Mr. Kahn formerly served as the Associate Managing Director of Virgin Islands Capital Resources, Inc. (VI Cap). In this capacity Mr. Kahn raised funds from the CDFI Fund under the Core Program and thus became one of the first two pure venture funds ever to receive a CDFI Core Program award. Under the guidance of the Managing Director, Mr. Kahn was responsible for the overall operating of VI Cap including CDFI Compliance. Mr. Kahn has a B.A. from Dartmouth College and an MBA from the University of Pennsylvania’s Wharton.


Kerwin Tesdell is president of the Community Development Venture Capital Alliance (CDVCA), which promotes the availability of startup and growth risk capital for businesses that create good jobs, productive wealth, and entrepreneurial capacity to advance the livelihoods of low-income people and the economies of distressed communities. CDVCA builds the capacity of the community development venture capital impact investment industry by providing education and networking opportunities, developing best practices, and supporting positive public policy. CDVCA manages $320 million, including the $45 million Puerto Rico Fund for Growth, the $46 million Innovate NY Fund, smaller funds focused on Arkansas, Kentucky, Florida, Illinois, Nebraska, Nevada, and Mississippi, as well as national pools of capital. Kerwin has been an adjunct professor at New York University for more than 25 years, teaching Social Venture Capital at the Stern School of Business and Community Development Law at the School of Law.

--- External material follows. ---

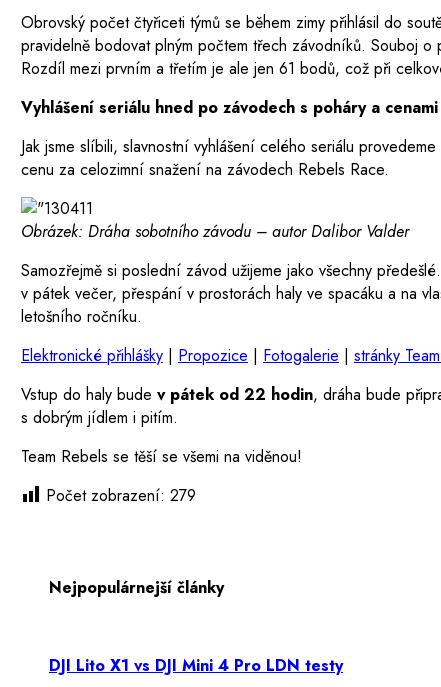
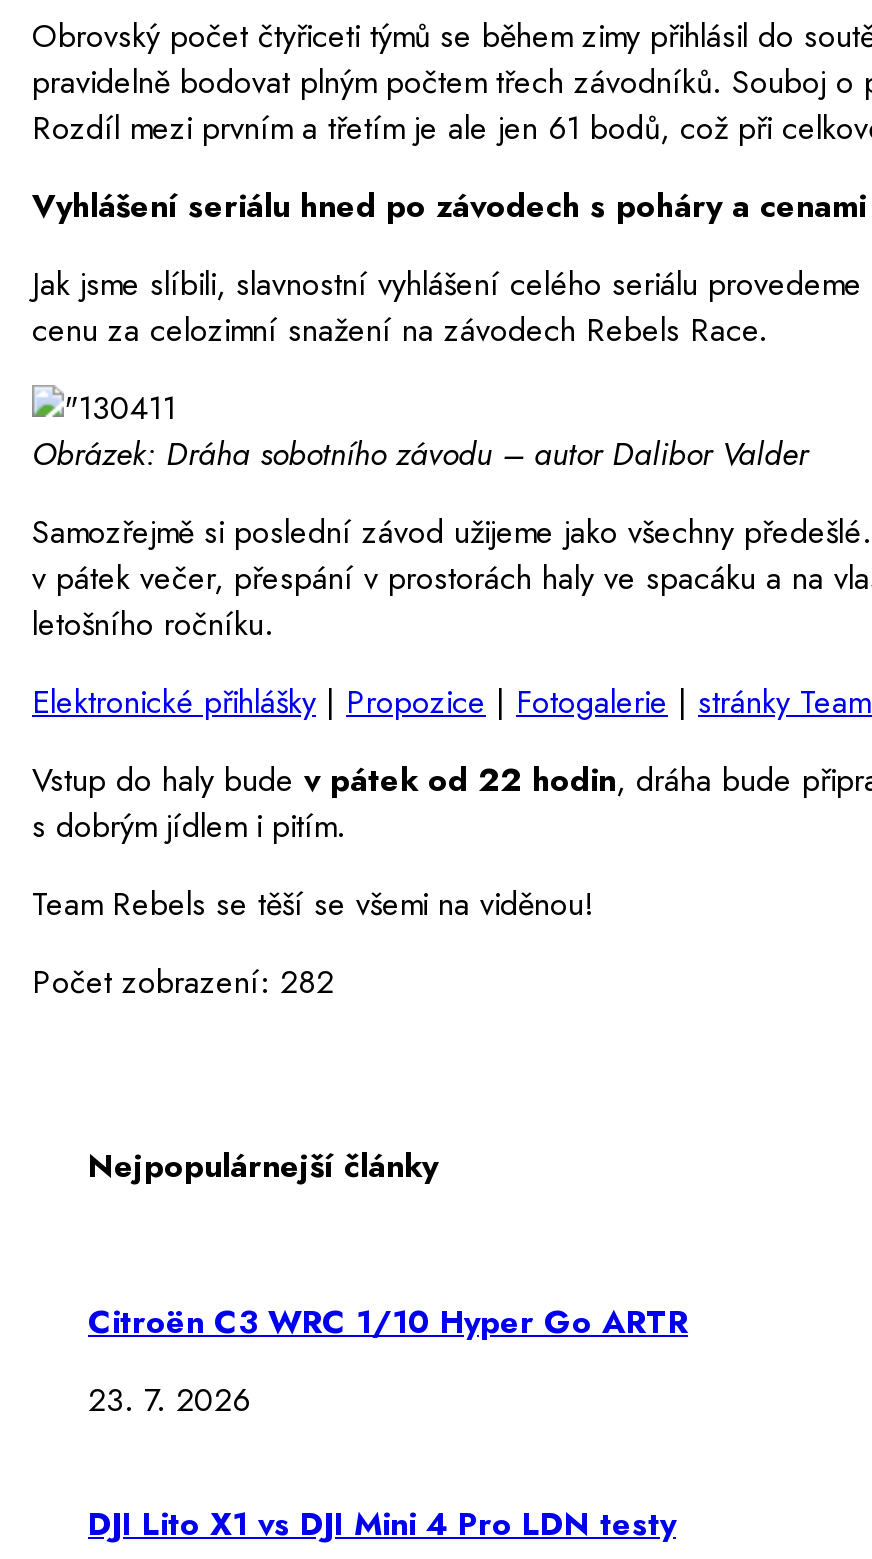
- Počet zobrazení: 279
+ Počet zobrazení: 282

+ Citroën C3 WRC 1/10 Hyper Go ARTR
+ 23. 7. 2026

Prior to joining CDVCA, Kerwin was a program officer at the Ford Foundation, where he had primary responsibility for the Foundation’s investments and grantmaking for small business finance and job creation. Before that, he was the Director of the Community Development Legal Assistance Center, an associate with the law firm of Debevoise & Plimpton, and a law clerk to federal judge Constance Baker Motley, Chief Judge of the Southern District of New York. Kerwin is a board member and past board chair for seven years, of the Coalition of Community Development Financials Institutions (CDFIs). He serves on the boards or advisory boards of eleven impact investment funds around the nation, as well as the Financial Innovations Roundtable at the Carsey Institute and Impact Reporting and Investment Standards (IRIS) of the Global Impact Investing Network (GIIN). Kerwin graduated from Harvard College with a degree in economics and holds JD and MBA degrees from New York University, as well as a certificate from the Venture Capital Institute.